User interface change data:
<<<<

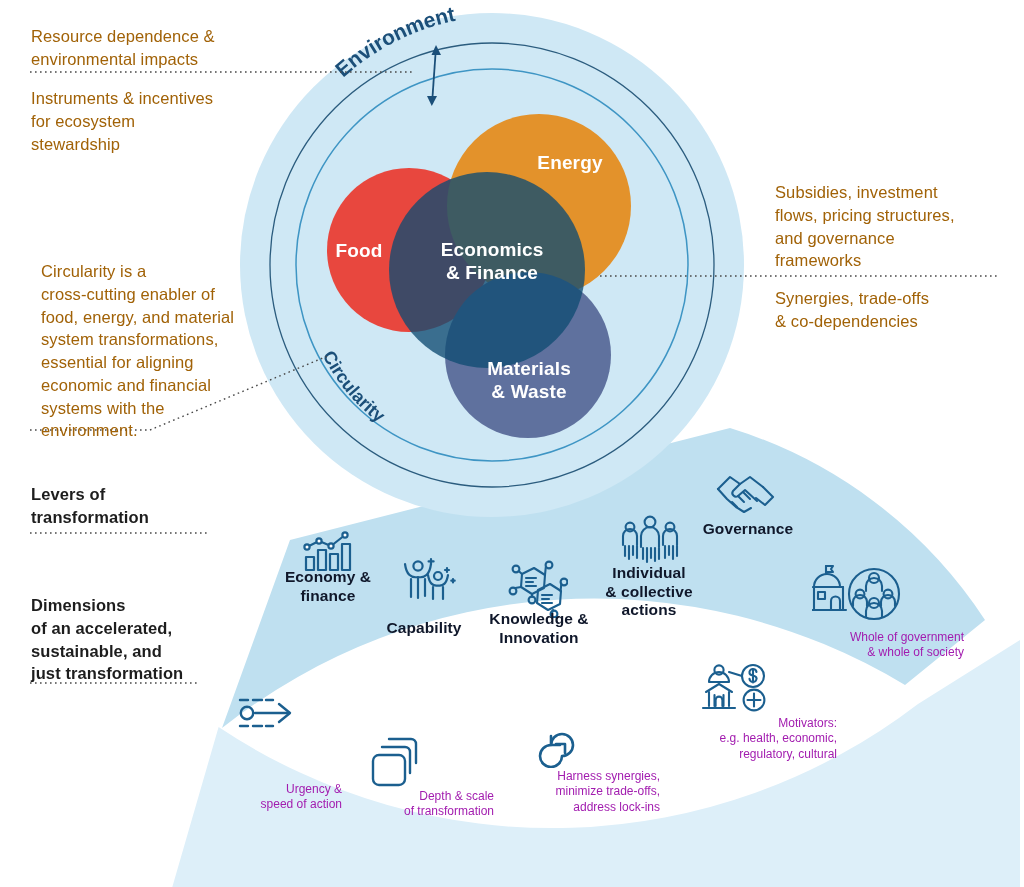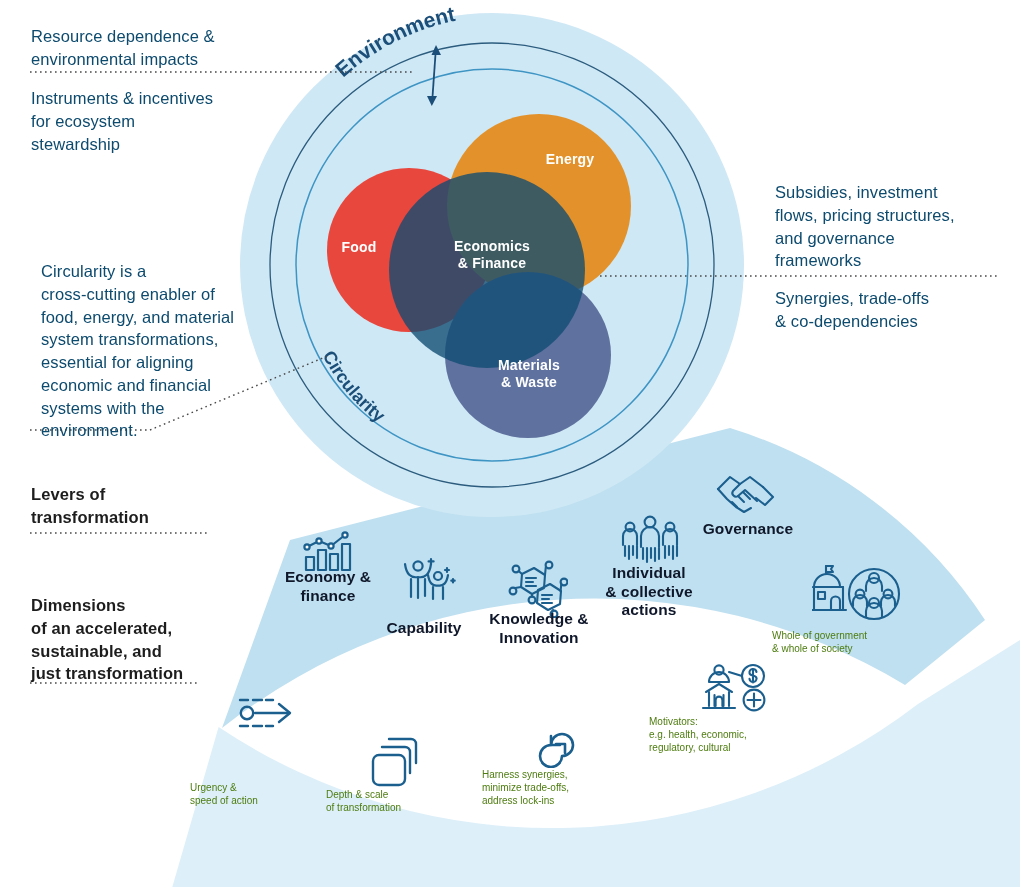--- a/index.html
+++ b/index.html
@@ -9,56 +9,56 @@
     font-family:"Liberation Sans","DejaVu Sans",sans-serif;
     overflow:hidden;
     position:relative;
   }
   #stage{position:absolute;inset:0;width:1024px;height:887px;}
   svg.layer{position:absolute;left:0;top:0;width:1024px;height:887px;}
 
   
   .note{
     position:absolute;
-    color:#0c4a6e;
+    color:#a16207;
     font-size:16.5px;
     line-height:1.38;
     letter-spacing:0.1px;
   }
   .note.bold{font-weight:bold;color:#1d1d1d;}
 
   
   .venn-label{
     position:absolute;
     color:#ffffff;
     font-weight:bold;
-    font-size:14px;
+    font-size:19px;
     line-height:1.22;
     text-align:center;
     white-space:pre-line;
     letter-spacing:0.15px;
   }
 
   
   .lever-label{
     position:absolute;
     color:#0f172a;
     font-weight:bold;
     font-size:15.5px;
     line-height:1.2;
     text-align:center;
     white-space:pre-line;
     letter-spacing:0.1px;
   }
   .dim-label{
     position:absolute;
-    color:#4d7c0f;
-    font-size:10px;
+    color:#a21caf;
+    font-size:12px;
     line-height:1.28;
-    text-align:left;
+    text-align:right;
     white-space:pre-line;
   }
   .icon-wrap{position:absolute;}
 </style>
 </head>
 <body>
 
 <div id="stage">
 
   <svg class="layer" viewBox="0 0 1024 887">

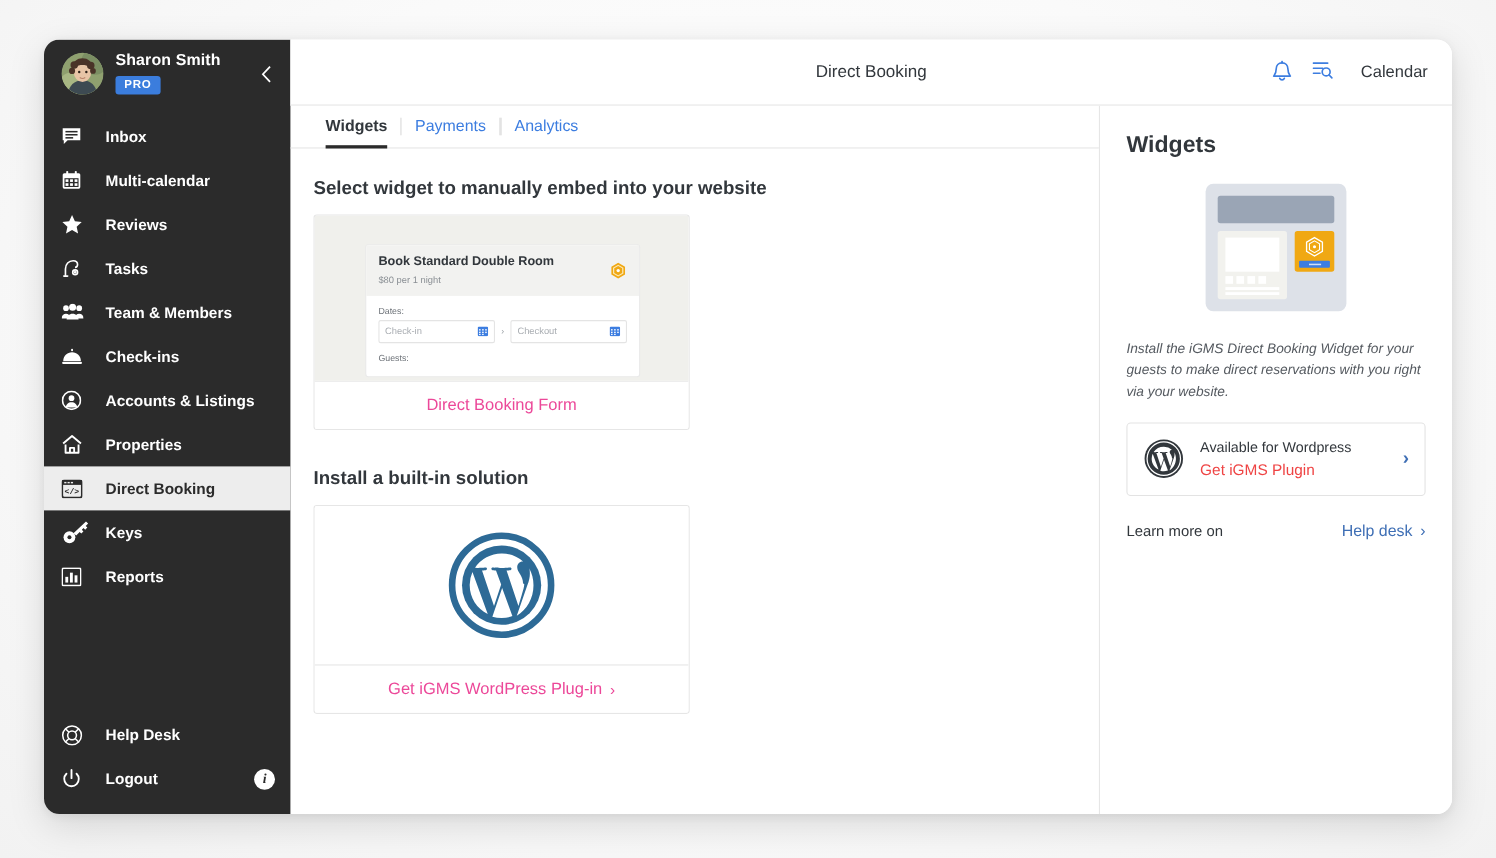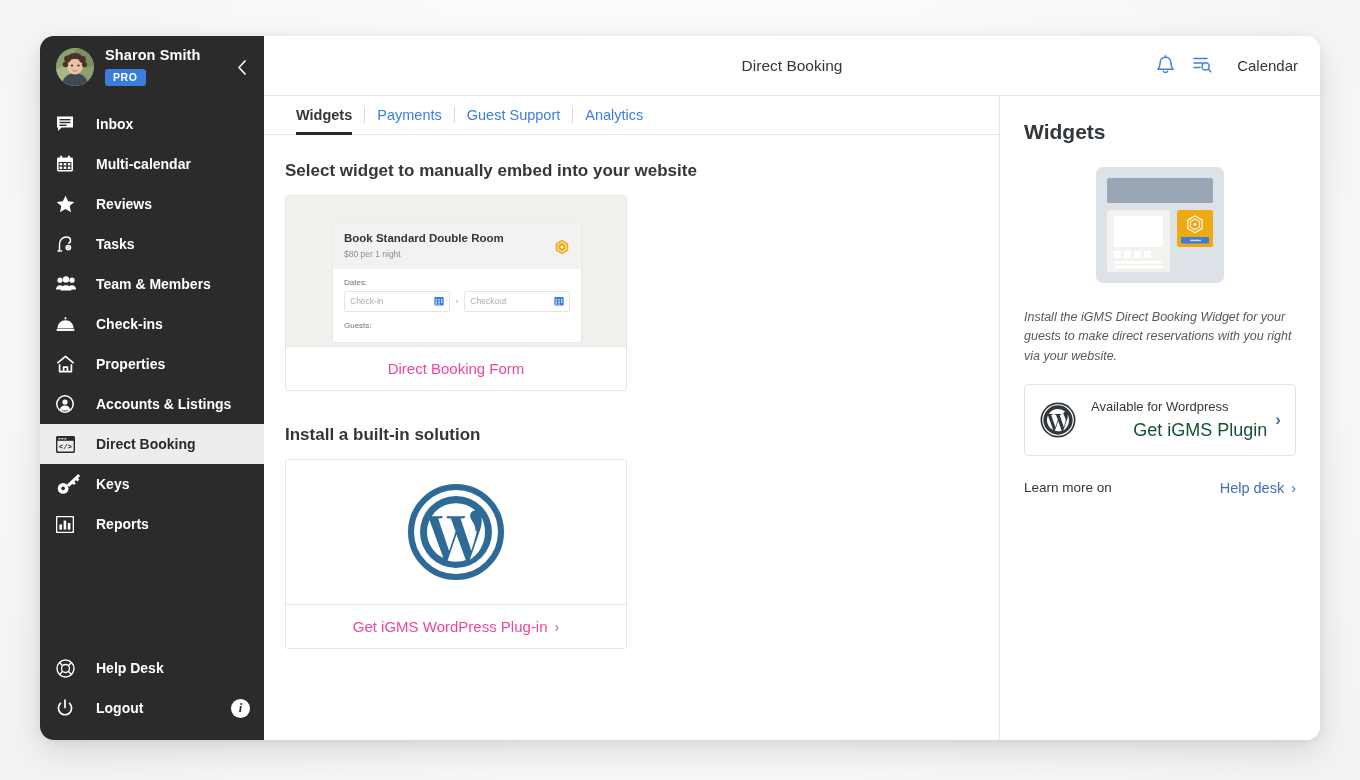--- a/index.html
+++ b/index.html
@@ -299,21 +299,21 @@
   .wp-box {
     border: 1px solid #e3e3e3;
     border-radius: 4px;
     padding: 13px 14px;
     display: flex;
     align-items: center;
     cursor: pointer;
   }
   .wp-box-txt { margin-left: 14px; flex: 1 1 auto; }
   .wp-avail { font-size: 13px; color: #32373c; line-height: 1.35; }
-  .wp-get { font-size: 18px; color: #14532d; line-height: 1.35; margin-top: 2px; text-align: right; }
+  .wp-get { font-size: 14px; color: #ef4444; line-height: 1.35; margin-top: 2px; }
   .wp-chev { color: #3f6fb5; font-size: 17px; font-weight: bold; margin-left: 8px; }
   .learn-row {
     display: flex; align-items: center;
     margin-top: 24px;
   }
   .learn-label { font-size: 13.5px; color: #32373c; }
   .helpdesk {
     margin-left: auto;
     font-size: 14.5px;
     color: #3f6fb5;
@@ -437,38 +437,38 @@
             <rect x="8.6" y="1" width="1.8" height="2.4" rx="0.9"></rect>
             <path d="M1.5 12.2C1.5 7.6 5 4.3 9.5 4.3s8 3.3 8 7.9z"></path>
             <rect x="0.5" y="12.8" width="18" height="2.1" rx="1"></rect>
           </svg>
         </span>
         <span>Check-ins</span>
       </div>
 
       <div class="nav-item">
         <span class="ic">
+          <svg width="18" height="18" viewBox="0 0 18 18">
+            <circle cx="9" cy="9" r="8.2" fill="none" stroke="#fff" stroke-width="1.5"></circle>
+            <circle cx="9" cy="7" r="2.6" fill="#fff"></circle>
+            <path d="M3.9 15.4c0-3 2.3-4.8 5.1-4.8s5.1 1.8 5.1 4.8z" fill="#fff"></path>
+          </svg>
+        </span>
+        <span>Accounts &amp; Listings</span>
+      </div>
+
+      <div class="nav-item">
+        <span class="ic">
           <svg width="19" height="18" viewBox="0 0 19 18" fill="none" stroke="#fff" stroke-width="1.7" stroke-linejoin="round">
             <path d="M1.4 8.2L9.5 1.4l8.1 6.8"></path>
             <path d="M3.6 9.2V16.6h11.8V9.2"></path>
             <path d="M7.6 16.6v-4.4h3.8v4.4"></path>
           </svg>
         </span>
         <span>Properties</span>
-      </div>
-
-      <div class="nav-item">
-        <span class="ic">
-          <svg width="18" height="18" viewBox="0 0 18 18">
-            <circle cx="9" cy="9" r="8.2" fill="none" stroke="#fff" stroke-width="1.5"></circle>
-            <circle cx="9" cy="7" r="2.6" fill="#fff"></circle>
-            <path d="M3.9 15.4c0-3 2.3-4.8 5.1-4.8s5.1 1.8 5.1 4.8z" fill="#fff"></path>
-          </svg>
-        </span>
-        <span>Accounts &amp; Listings</span>
       </div>
 
       <div class="nav-item active">
         <span class="ic">
           <svg width="19" height="17" viewBox="0 0 19 17" fill="#2b2b2b">
             <rect x="0.6" y="0.6" width="17.8" height="15.8" rx="2" fill="none" stroke="#2b2b2b" stroke-width="1.6"></rect>
             <rect x="0.6" y="0.6" width="17.8" height="4.2" fill="#2b2b2b"></rect>
             <rect x="2.4" y="2.1" width="2" height="1.3" fill="#ededed"></rect>
             <rect x="5.4" y="2.1" width="2" height="1.3" fill="#ededed"></rect>
             <rect x="8.4" y="2.1" width="2" height="1.3" fill="#ededed"></rect>
@@ -562,23 +562,20 @@
 
         <div class="tabs">
           <div class="tab active">
             <span>Widgets</span>
           </div>
           <div class="tab-sep"></div>
           <div class="tab">
             <span>Payments</span>
           </div>
           <div class="tab-sep"></div>
-          <div class="tab">
-            <span>Guest Support</span>
-          </div>
           <div class="tab-sep"></div>
           <div class="tab">
             <span>Analytics</span>
           </div>
         </div>
 
         <div class="center-body">
 
           <div class="section-title">Select widget to manually embed into your website</div>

>>>>

__TASK GOAL__.
Could you copy every line from the records that mentions the word "bold"?

__SOLUTION FOR THIS EXERCISE__.
   .note.bold{font-weight:bold;color:#1d1d1d;}
     font-weight:bold;
     font-weight:bold;
   .wp-chev { color: #3f6fb5; font-size: 17px; font-weight: bold; margin-left: 8px; }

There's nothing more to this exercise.